The News Wars of 2010 are notable for the fact that no actual news organizations take part.

Googlezon
finally checkmates Microsoft with features the software giant cannot
match. Using a new algorithm, Googlezon’s computers construct news
stories dynamically, stripping sentences and facts from all content
sources and recombining them. The computer writes a news story for
every user.

In 2011, the slumbering Fourth Estate awakes to
make its first and final stand. The New York Times Company sues
Googlezon, claiming that the company’s fact-stripping robots are a
violation of copyright law.
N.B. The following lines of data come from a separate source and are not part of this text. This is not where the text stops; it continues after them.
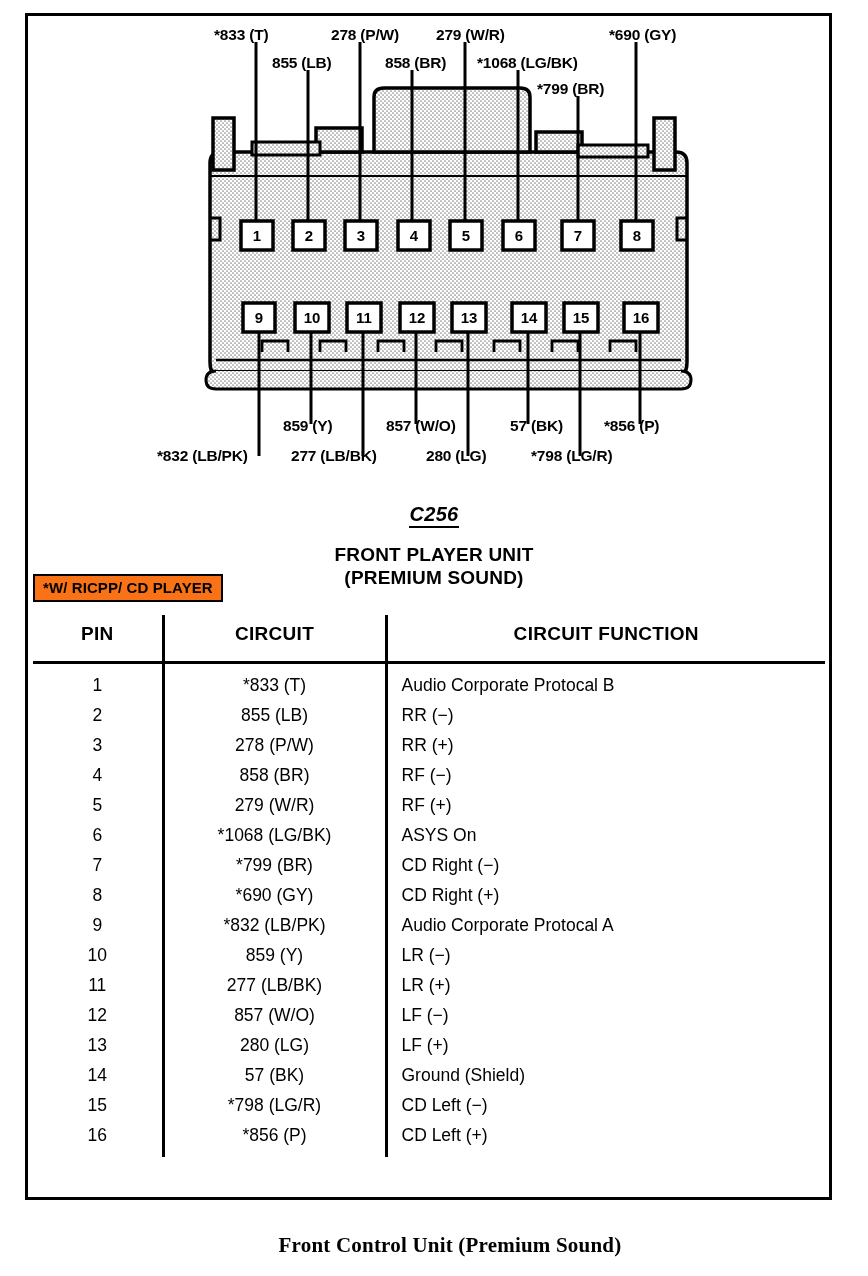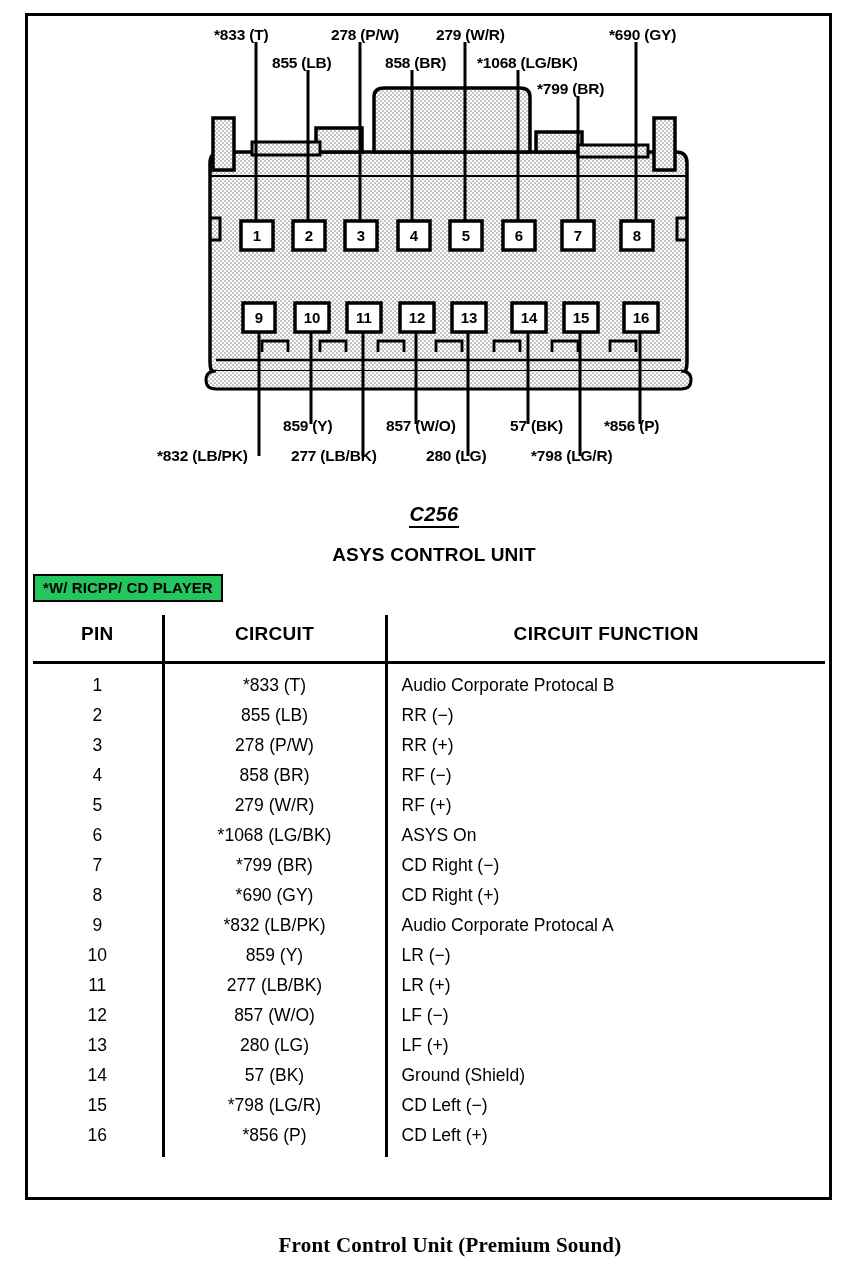"ASYS CONTROL UNIT" div { text: ASYS CONTROL -> FRONT PLAYER }
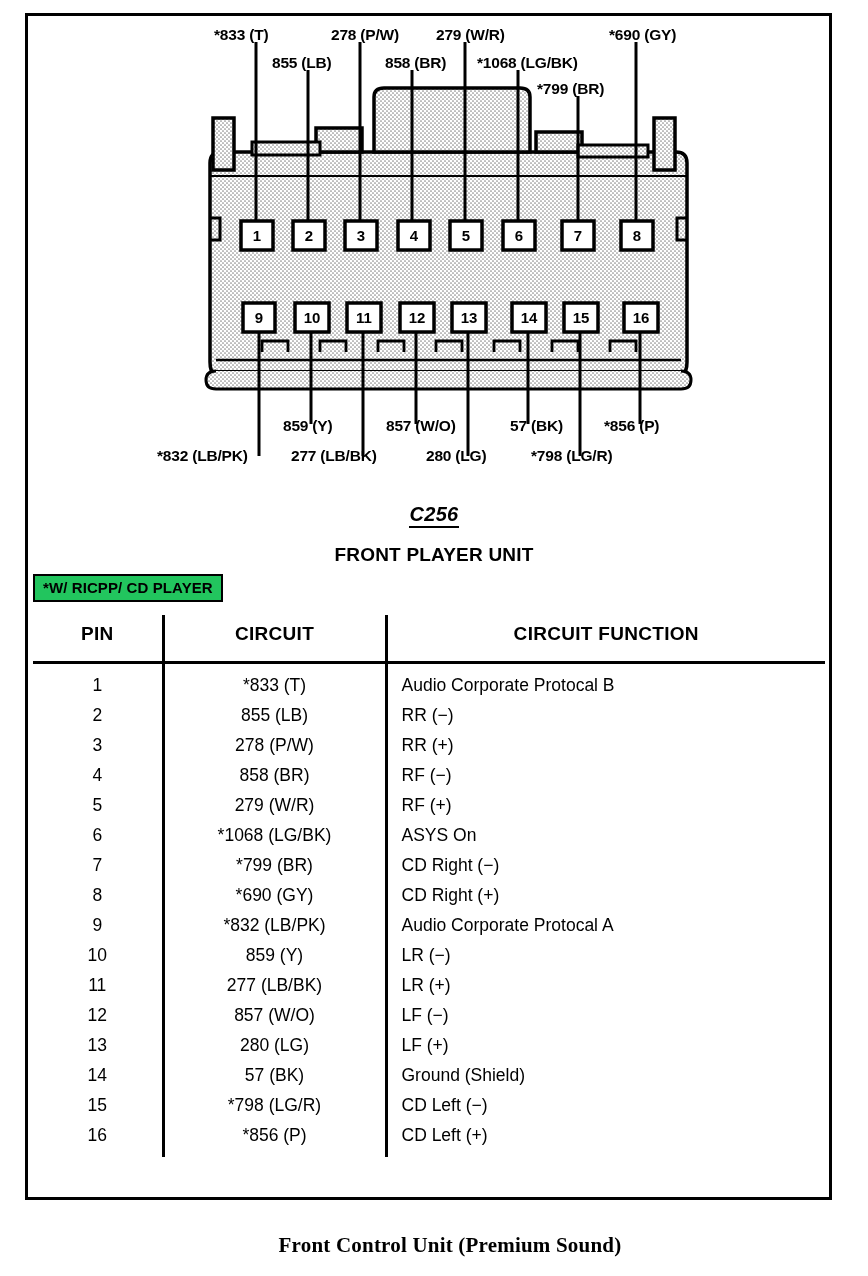"*W/ RICPP/ CD PLAYER" #legend-box { background: #22c55e -> #f97316 }
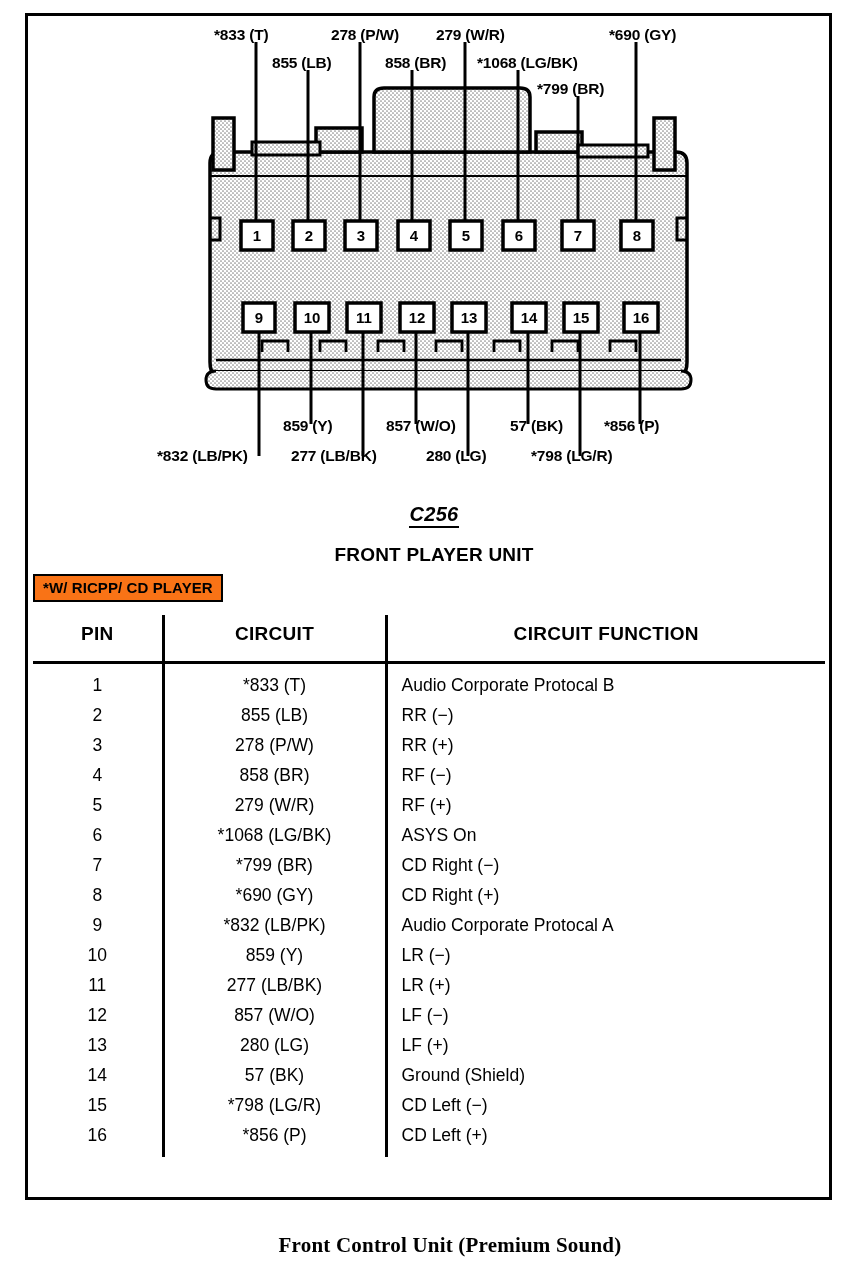"(PREMIUM SOUND)" div { html: none -> <div>(PREMIUM SOUND)</div> }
The case goes all the way to the Supreme
Court, which on August 4, 2011 decides in favour of Googlezon.

On Sunday, March 9 2014, Googlezon unleashes EPIC.

Welcome to our world.

The
‘Evolving Personalized Information Construct’ is the system by which
our sprawling, chaotic mediascape is filtered, ordered and delivered.
Everyone contributes now – from blog entries, to phone-cam images, to
video reports, to full investigations. Many people get paid too – a
tiny cut of Googlezon’s immense advertising revenue, proportional to
the popularity of their contributions.

EPIC produces a custom
contents package for each user, using his choices, his consumption
habits, his interests, his demographics, his social network – to shape
the product.

A new generation of freelance editors has sprung
up, people who sell their ability to connect, filter and prioritize the
contents of EPIC.

We all subscribe to many Editors; EPIC allows
us to mix and match their choices however we like. At its best, edited
for the savviest readers, EPIC is a summary of the world – deeper,
broader and more nuanced than anything ever available before.